3. The Faceless Portraits Drawn
by Storytelling Machines
The stories conveyed by Yang
Jung-uk’s machines are about the reality of a subject.
Earlier, we noted that Yang’s works are a form of
storytelling that begin with people, rendering them a kind of portrait-making.
The artist imagines the material structure and movement of his works based on
his observations of the people he encounters in everyday life and the emotions
they evoke. Put another way, this portrait-making does not start from the face
but rather from the body—its posture, movement,
tension, and relaxation. Yang’s storytelling machines
convey their stories not through symbols in language or images but through a
pre-signifying regime of signs, such as gestures, rhythms, noises, and light.
As a result, the story transmitted by these machines are something to be experienced.
And because the stories of the observed figures, the presence of the moving
body, and the dimensions of imaginative expression are intertwined, Yang’s machines become something strange—neither
fantastical bodies of illusion nor rational mechanical devices.
Yang’s machines form signifiance and the strata of subjectification,
which Gilles Deleuze, another French philosopher, and Guattari emphasize as two
distinct axes in the regime of signs. For the signifiers inscribed to construct
a story, as well as for the subjectification derived from the consciousness and
affects formed by the arrangement and movement of the machine’s pre-signifying elements, the artwork needs a “white wall” for inscribing signifiers and a “black hole” of subjectification for
positioning consciousness, affects, and excesses. Deleuze and Guattari both
mention a face that these two layers of signifiance and subjectification
produce, and this is born from an abstract machine that they call the “faciality.” This abstract machine of
faciality operates according to the needs of economics, collectives, and power,
producing an unindividualized face. In fact, this machine creates a system of a
black hole and a white wall, thereby enabling the social production of faces.
However, a machine that escapes from this social production of faces produces a
deterritorialized face. The deterritorialized face includes not only the eyes,
nose, and mouth but also the face-like chest, hands, entire body, and even the
tools themselves. By distancing itself from the signifiers that engage with the
facialized body, the body can be decoded.5 With respect to Yang
Jung-uk’s machines, they go beyond the
deterritorialized face that Deleuze and Guattari discuss, performing a type of
portrait-making through the decoding of a faceless body. Instead of creating a
face by imprinting two eyes or erecting a white wall to imprint the eyes on,
Yang assembles workable limbs.
The strange portraits drawn by
these machines are constructed along two axes: one is the axis of signifiance
through storytelling, while the other is the axis of subjectification through
mechanical movement. The story transmitted by such a machine begins with a
sentence presented in the title of the artwork. Each title encapsulates a scene
or a moment of intuition, with the story starting in the title, such as Where
Do People Go after Lunch? (2012), The Three
Siblings Are on Their Way Home, But It Feels Like They Are Going to the
Store (2013), Only the Turtle Does Not Know Our
Weekends (2014), or Did Your Father Sleep Well All
Week? (2016). From these storytelling machines, a balance is
struck between reality and imagination, and from this balance emerges pathos.

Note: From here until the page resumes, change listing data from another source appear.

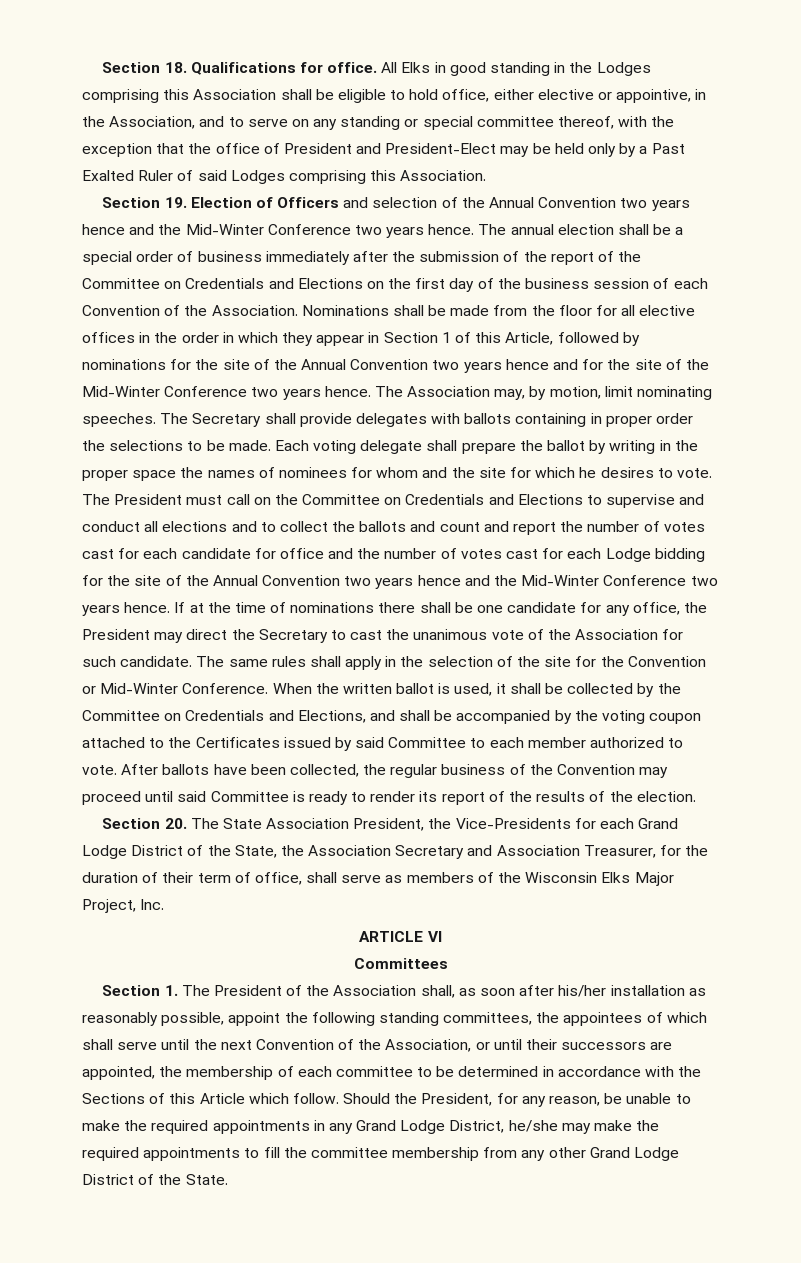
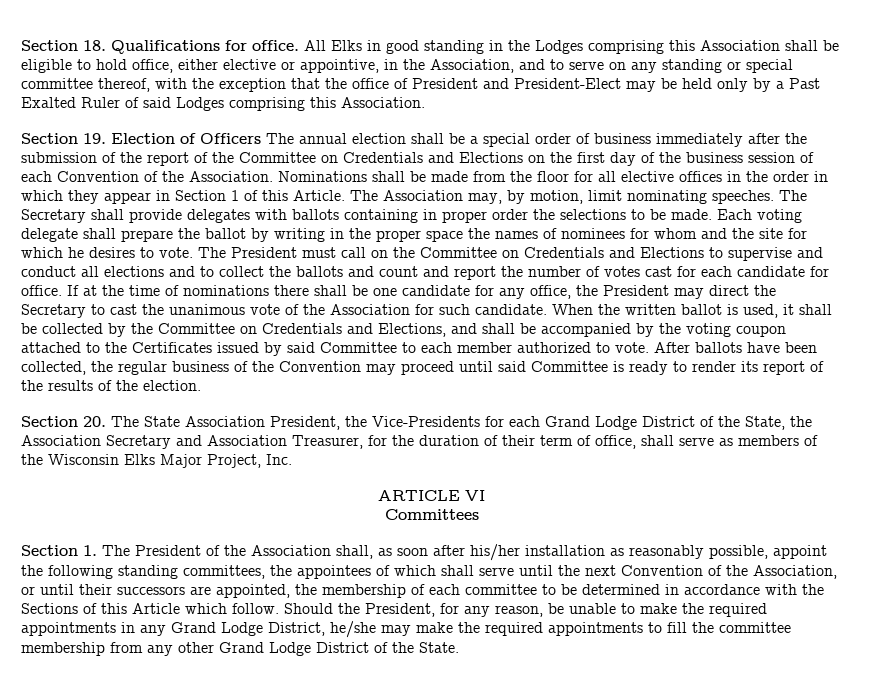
- Section 19. Election of Officers and selection of the Annual Convention two years hence and the Mid-Winter Conference two years hence. The annual election shall be a special order of business immediately after the submission of the report of the Committee on Credentials and Elections on the first day of the business session of each Convention of the Association.
+ Section 19. Election of Officers The annual election shall be a special order of business immediately after the submission of the report of the Committee on Credentials and Elections on the first day of the business session of each Convention of the Association.
- Nominations shall be made from the floor for all elective offices in the order in which they appear in Section 1 of this Article, followed by nominations for the site of the Annual Convention two years hence and for the site of the Mid-Winter Conference two years hence.
+ Nominations shall be made from the floor for all elective offices in the order in which they appear in Section 1 of this Article.
- The President must call on the Committee on Credentials and Elections to supervise and conduct all elections and to collect the ballots and count and report the number of votes cast for each candidate for office and the number of votes cast for each Lodge bidding for the site of the Annual Convention two years hence and the Mid-Winter Conference two years hence.
+ The President must call on the Committee on Credentials and Elections to supervise and conduct all elections and to collect the ballots and count and report the number of votes cast for each candidate for office.
- The same rules shall apply in the selection of the site for the Convention or Mid-Winter Conference.

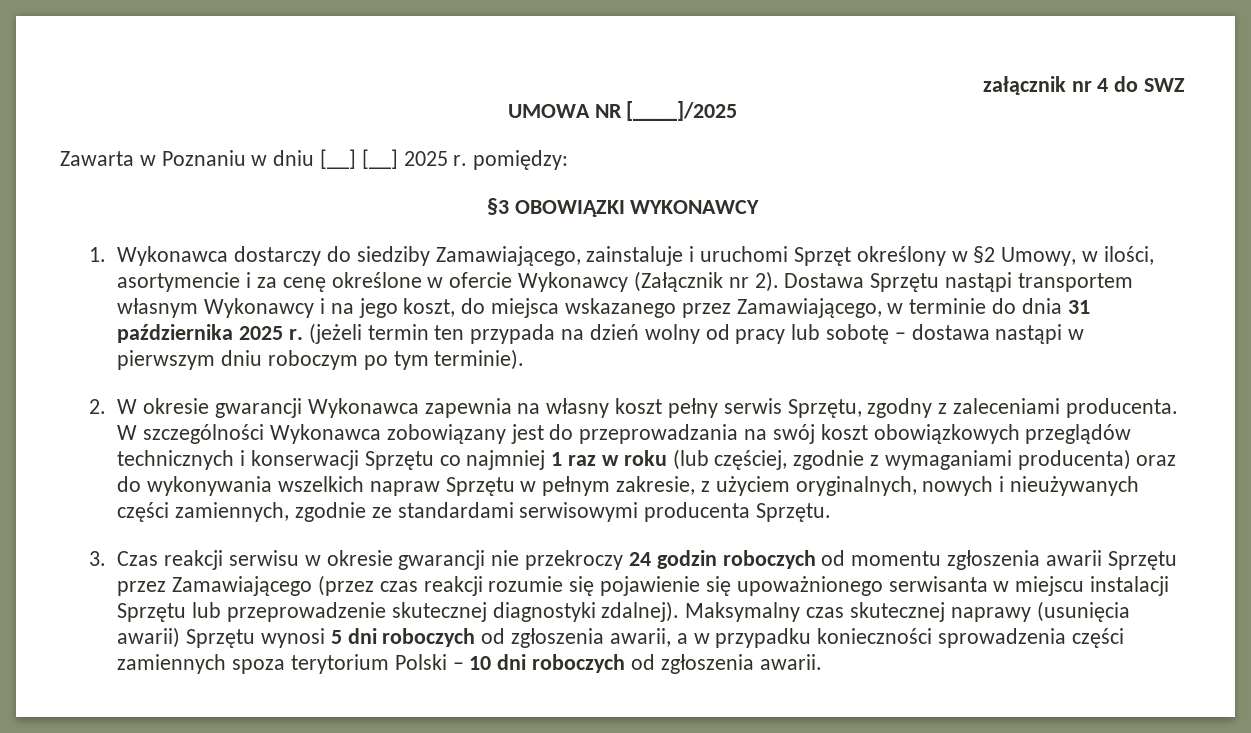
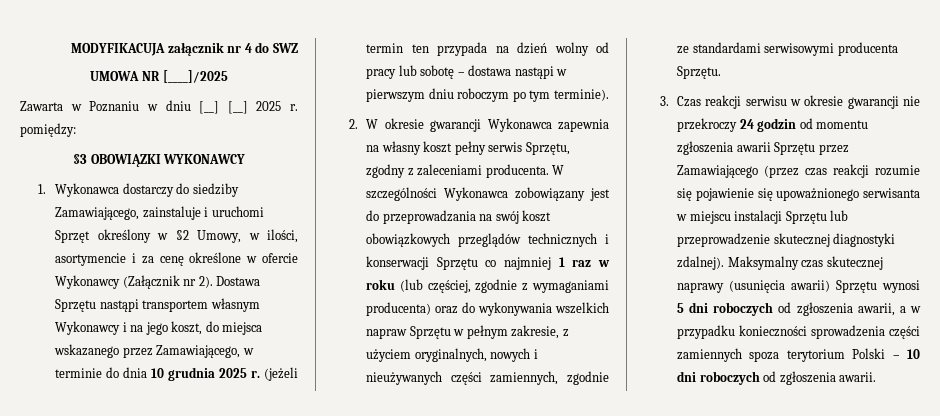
- załącznik nr 4 do SWZ
+ MODYFIKACUJA załącznik nr 4 do SWZ
- Dostawa Sprzętu nastąpi transportem własnym Wykonawcy i na jego koszt, do miejsca wskazanego przez Zamawiającego, w terminie do dnia 31 października 2025 r.
+ Dostawa Sprzętu nastąpi transportem własnym Wykonawcy i na jego koszt, do miejsca wskazanego przez Zamawiającego, w terminie do dnia 10 grudnia 2025 r.
- 3. Czas reakcji serwisu w okresie gwarancji nie przekroczy 24 godzin roboczych od momentu zgłoszenia awarii Sprzętu przez Zamawiającego (przez czas reakcji rozumie się pojawienie się upoważnionego serwisanta w miejscu instalacji Sprzętu lub przeprowadzenie skutecznej diagnostyki zdalnej).
+ 3. Czas reakcji serwisu w okresie gwarancji nie przekroczy 24 godzin od momentu zgłoszenia awarii Sprzętu przez Zamawiającego (przez czas reakcji rozumie się pojawienie się upoważnionego serwisanta w miejscu instalacji Sprzętu lub przeprowadzenie skutecznej diagnostyki zdalnej).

Yet this intensity does not stem from facial expressions but actually from the
complex ritornello created by the fragmented body. Guattari’s ritornello is a repetitive continuum that crystallizes existential
affects, encompassing dimensions of sound, emotion, and the face that
continuously permeate one another.6 Essentially, the movement
created by Yang Jung-uk’s machines is this very
ritornello.
Yang Jung-uk seeks to find the
tension and balance between intuition, stories, and effects as he constructs
his machines from fragments of divided bodies. These machines are devices of
deterritorialized faciality on a deeply personal level. They are not only
arrangements of physical elements but also aesthetic machines that carry out a
literary mission while offering sensory experiences at the same time. Through
these machines, the artist envisions the expansion of tense relationships,
along with the diversification of senses and meaning. The portrait drawn by a
storytelling machine is depicted through a ritornello of decoded bodies within
a single story. As such, the story, which resides in the realm of language, is
brought into reality through movement within physical space. Unlike fleeting
stories generated by digital devices and networks, the storytelling machine
employs a story that repeats endlessly. At its core, it tells a story that
begins with a single observation in motion—through an embodied repetitive structure, just like the stories that
have been repeatedly told since the earliest times when human experience and
memory were transmitted in words.
In this sense, Yang Jung-uk’s works can be described as faceless portraits drawn by storytelling
machines. These portraits, experienced alongside the viewer, offer insights
into life and humanity through intersubjectivity. They resemble the strange
tremor and shock one feels when gazing at their own face in the mirror, when
interacting with family members, when encountering others throughout life, or
when casually reflecting on the surrounding landscape. However, instead of a
chilling black hole and a white wall, Yang’s machines
reveal gestures and sounds that are released upon their deconstruction. What,
then, does this repetition ultimately reveal? Could it be a portrait of the
human being observed through the black hole’s gaze—a glimpse of life’s truth?